La situation financière du débiteur lui permet de dégager une capacité de remboursement insuffisante pour rembourser la totalité de son passif de sorte que la commission a dû procéder à une répartition permettant d’apurer en partie certaines dettes d’énergie ou cotisations d’assurance. Il n’y a pas lieu de réaménager le plan, la répartition entre l’ensemble des créanciers n’assurant qu’une par résiduelle de remboursement de l’ensemble des dettes.
La société [50] sera déboutée de sa demande et les mesures imposées telles que préconisées par la commission demeureront applicables.

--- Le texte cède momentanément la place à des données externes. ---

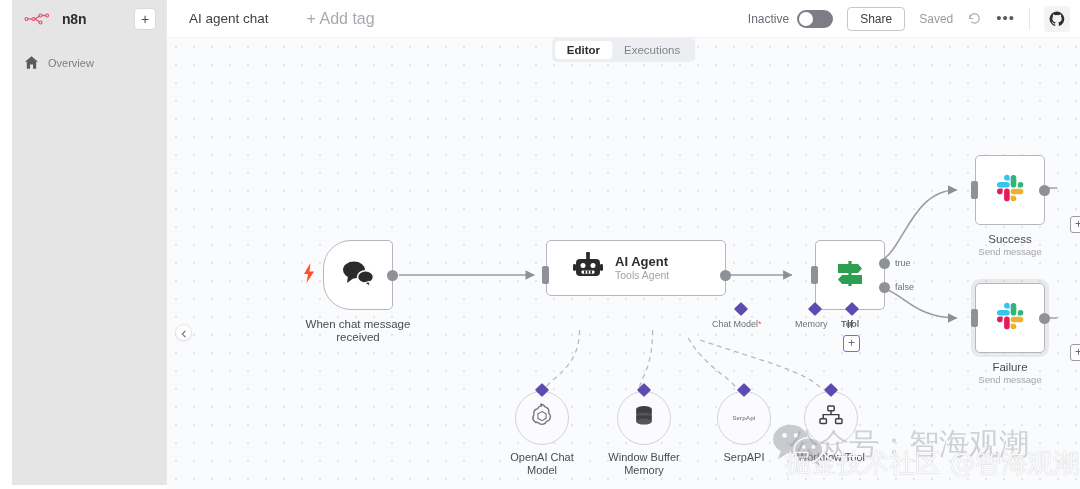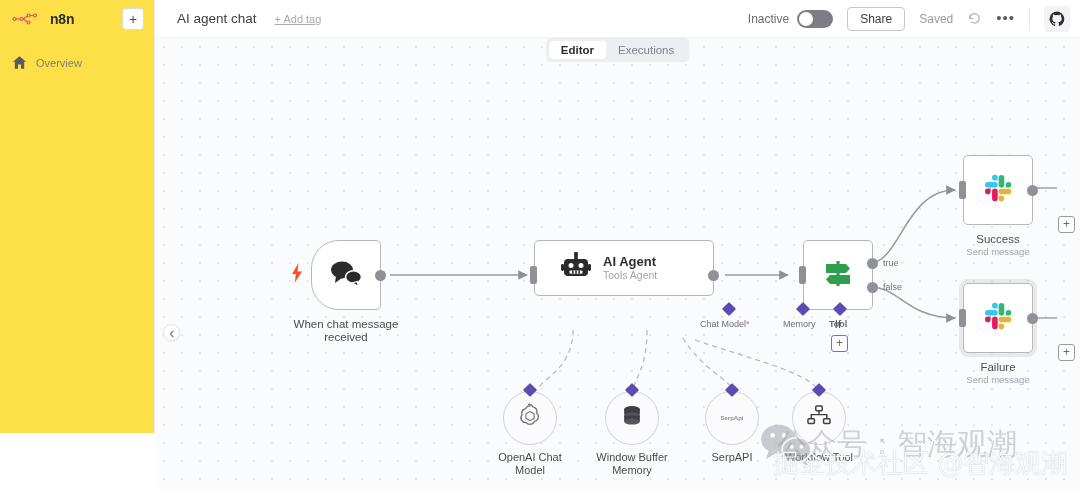"n8n" .sidebar { background: #fde047 -> #e5e5e5; height: 433px -> 485px; margin-left: none -> 12px }
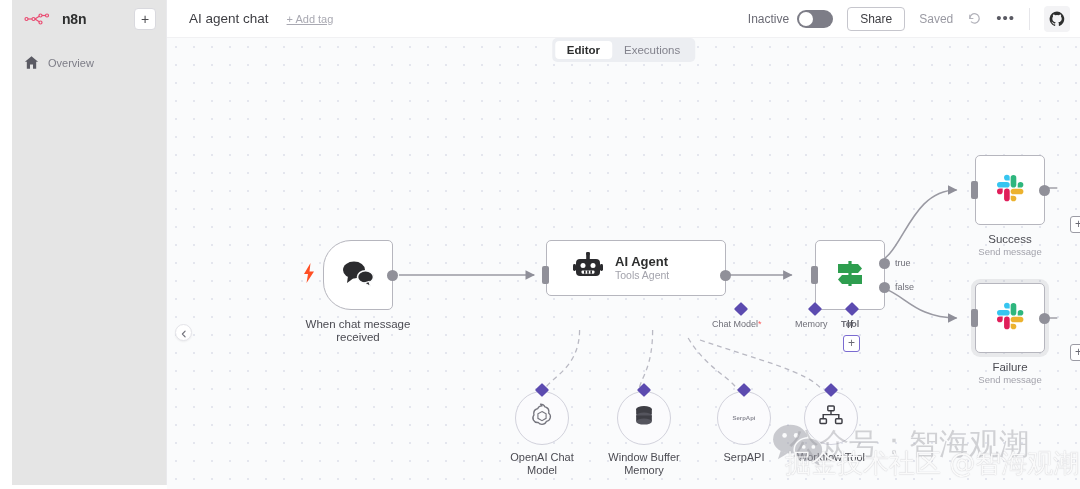"+ Add tag" .add-tag { font-size: 11px -> 16px; margin-left: 18px -> 38px; text-decoration: underline -> none }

Les dépens seront laissés à la charge de l’État.
PAR CES MOTIFS
Le juge des contentieux de la protection, statuant publiquement et par mise à disposition au greffe, par jugement réputé contradictoire et en premier ressort,
DÉCLARE recevable le recours de la société [59] ;
DÉCLARE caduc le recours de la société [59] comme non soutenu ;
DÉBOUTE la Société [50] de sa contestation jointe à ce recours ;
FIXE les créances pour les seuls besoins de la procédure de surendettement, aux montants arrêtés par la commission ;
DIT que Mme [W] [G] épouse [N] s’acquittera de ses dettes suivant les mensualités et conditions imposées par la commission ;
DIT que ces mesures imposées resteront annexées au présent jugement ;
DIT que, pendant la durée du plan, les créances ne porteront pas intérêt et que les paiements seront imputés sur le capital ;
DIT qu’à l’issue du plan, manifestée par le paiement de la dernière mensualité, le reliquat de l’endettement de Mme [W] [G] épouse [N] sera effacé ;
DIT que le plan entrera en vigueur le premier jour du mois suivant la notification du présent jugement ;
RAPPELLE que les dispositions du présent jugement se substituent à tous les accords antérieurs qui ont pu être conclus entre Mme [W] [G] épouse [N] et les créanciers et que ces derniers doivent donc impérativement suspendre tous les prélèvements qui auraient été prévus pour des montants supérieurs à ceux fixés par ce jugement et ne peuvent exiger le paiement d’aucune autre somme ;
RAPPELLE que la débitrice devra prendre directement et dans les meilleurs délais contact avec les créanciers figurant dans la procédure pour la mise en place des modalités de paiement des échéances du plan ;
SUSPEND, pendant toute la durée du présent plan, les mesures d’exécution qui auraient pu être engagées à l’encontre de Mme [W] [G] épouse [N] et rappelle aux créanciers qu’ils ne peuvent exercer aucune voie d’exécution pendant ce délai ;
DIT que dans l’hypothèse où l’un des créanciers obtiendrait un titre exécutoire pour un montant supérieur à celui retenu, le paiement de la différence constatée serait suspendu sans intérêt jusqu’à l’achèvement du plan et effacée à l’issue de celui-ci ;
DIT qu’en cas de retour à meilleure fortune quelle qu’en soit la cause, Mme [W] [G] épouse [N] devra reprendre contact avec la commission ;
RAPPELLE que Mme [W] [G] épouse [N] sera déchue du bénéfice de la présente procédure si :
— elle aggrave son endettement sans l’accord des créanciers ou du juge chargé du surendettement,
— elle ne respecte ils ne respectent pas les modalités du présent jugement, un mois après une mise en demeure restée infructueuse d’avoir à remplir ses leurs obligations ;
RAPPELLE que le présent jugement est immédiatement exécutoire en application de l’article R. 713-10 du code de la consommation ;
LAISSE les frais et dépens à la charge de l’Etat ;
DIT que le présent jugement sera notifié par lettre recommandée avec avis de réception à chacune des parties et par lettre simple à la commission.
Ainsi fait, jugé et mis à disposition au greffe de la juridiction les jours, mois et an susdits. En foi de quoi le présent jugement a été signé par le Juge des contentieux de la protection et le greffier.